Las Vegas Sun

March 28, 2024

Mitt Romney’s time with Bain Capital has a Nevada connection

After private equity firm sold interest in Stage Stories, company was forced to close several Nevada outlets in bankruptcy

Romney Wins Nevada

Mona Shield Payne

Republican presidential candidate Mitt Romney delivers his victory speech at the Nevada Republican caucus Saturday, Feb. 4, 2012, at the Red Rock Hotel and Casino in Las Vegas.

With President Barack Obama’s campaign launching an offensive to paint Republican candidate Mitt Romney’s time as head of a private equity firm in a negative light, here’s the Nevada connection: Between 2000 and 2002, Stage Stores, a clothing chain, shut down three stores in rural Nevada as part of a bankruptcy.

The stores’ closures came after Bain Capital had sold off its interest in the company in 1999. Obama’s campaign said the chain had been saddled with debt after an aggressive expansion under Bain, and after Bain made $170 million profit from the investment.

Nationally, 5,795 workers at Stage, which sells name-brand clothing in small to mid-sized cities, were laid off between 1999 and Feb. 2002, according to the Obama campaign.

It’s unknown how many workers were laid off in the Nevada stores in Winnemucca, Elko and Fallon.

In Winnemucca, 166 miles northeast of Reno, Rich Stone, owner of a dry cleaner next to the former Stage Store, remembers the retailer as a fine fit for the community.

Since it closed, residents of the small town of 8,900 and surrounding Humboldt County can’t buy non-Western-themed clothes there. They have to travel to Reno or shop online, Stone said.

“It’s a void,” said Stone, who is also a city councilman and a Republican. “We lose a lot of sales tax revenue.”

In its place now is a Boot Barn, which sells Western apparel and boots.

Stone was philosophical about the store’s closure.

“That’s America. That’s capitalism,” he said. “If somebody’s not making money, they’re not going to do it. You’re not going to keep it open as welfare for people without jobs. That’s just common sense.”

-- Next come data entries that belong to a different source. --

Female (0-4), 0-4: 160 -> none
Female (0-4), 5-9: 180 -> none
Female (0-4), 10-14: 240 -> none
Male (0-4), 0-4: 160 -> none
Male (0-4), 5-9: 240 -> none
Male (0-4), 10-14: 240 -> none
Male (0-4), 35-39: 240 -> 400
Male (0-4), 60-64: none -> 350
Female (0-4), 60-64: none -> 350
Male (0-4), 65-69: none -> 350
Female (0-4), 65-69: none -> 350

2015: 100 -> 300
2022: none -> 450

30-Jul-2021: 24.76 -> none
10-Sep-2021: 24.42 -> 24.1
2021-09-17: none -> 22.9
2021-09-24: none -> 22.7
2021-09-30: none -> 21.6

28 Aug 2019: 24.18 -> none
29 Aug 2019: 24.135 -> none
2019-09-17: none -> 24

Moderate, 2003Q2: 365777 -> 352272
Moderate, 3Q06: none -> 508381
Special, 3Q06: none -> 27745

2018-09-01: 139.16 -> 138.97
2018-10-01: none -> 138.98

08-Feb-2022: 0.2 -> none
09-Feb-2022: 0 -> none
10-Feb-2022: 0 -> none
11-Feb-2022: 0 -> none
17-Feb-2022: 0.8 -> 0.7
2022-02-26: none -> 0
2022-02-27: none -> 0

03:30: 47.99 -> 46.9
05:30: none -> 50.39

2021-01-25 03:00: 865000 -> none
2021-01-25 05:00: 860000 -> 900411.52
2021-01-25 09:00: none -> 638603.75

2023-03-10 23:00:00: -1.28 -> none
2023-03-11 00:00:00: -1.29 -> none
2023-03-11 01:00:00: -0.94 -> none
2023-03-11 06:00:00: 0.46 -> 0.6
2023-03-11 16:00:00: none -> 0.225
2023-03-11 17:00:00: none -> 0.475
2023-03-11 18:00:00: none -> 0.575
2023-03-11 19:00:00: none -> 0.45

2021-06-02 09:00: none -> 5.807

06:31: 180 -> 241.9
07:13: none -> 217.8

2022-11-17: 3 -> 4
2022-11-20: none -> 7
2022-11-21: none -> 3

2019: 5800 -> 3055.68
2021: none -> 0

Romney’s experience in the private sector has been a key argument in his campaign to become president, pointing to his record turning around companies like Staples and Sports Authority. The Romney campaign, while it could not discuss the Stage Stores case in detail on Monday, said that companies he had invested in while in the private sector had created thousands of jobs.

But Romney’s time there also provides ammunition for Obama’s campaign. In an Obama campaign ad released Monday, a steelworker in Kansas City called Bain a “vampire” for sucking out money from GS Technologies.

Sarah Pompei, a spokeswoman with Romney’s campaign, said, “We welcome a discussion about jobs and the economy. President Obama thinks economic development means rewarding his donors with taxpayer money from the so-called stimulus.”

She said Obama’s campaign “has chosen to attack the free market.” The jobless “deserve a leader who understands how the economy works,” she said.

The Stage case also focuses attention on private equity firms, like Bain Capital, that buy inefficient companies, take them private and resell them at a profit.

Bain Capital, which Romney co-founded before he left in 1999 to head the Winter Olympics in Salt Lake City, bought regional retailers in the 1980s and consolidated them under the Stage Stores brand in the 1990s. The company went public in 1996. It filed for bankruptcy in 2000 and closed 331 stores.

Joseph Gilbert, a professor of management in the Lee School of Business at UNLV, said the record of private equity firms is mixed.

“There are cases where private equity firms have really helped companies,” he said. “They have put in better managers, cut excess fat.”

But there are also cases where the firms have taken out loans to give executives bonuses and left the companies “saddled with debt.”

“Sometimes, they’ve fixed the company into bankruptcy, which is a sad ending for everybody,” Gilbert said.

Currently, Stage has 13,000 employees and 800 stores in the United States, according to the company’s website. That’s twice as many as after it filed for bankruptcy.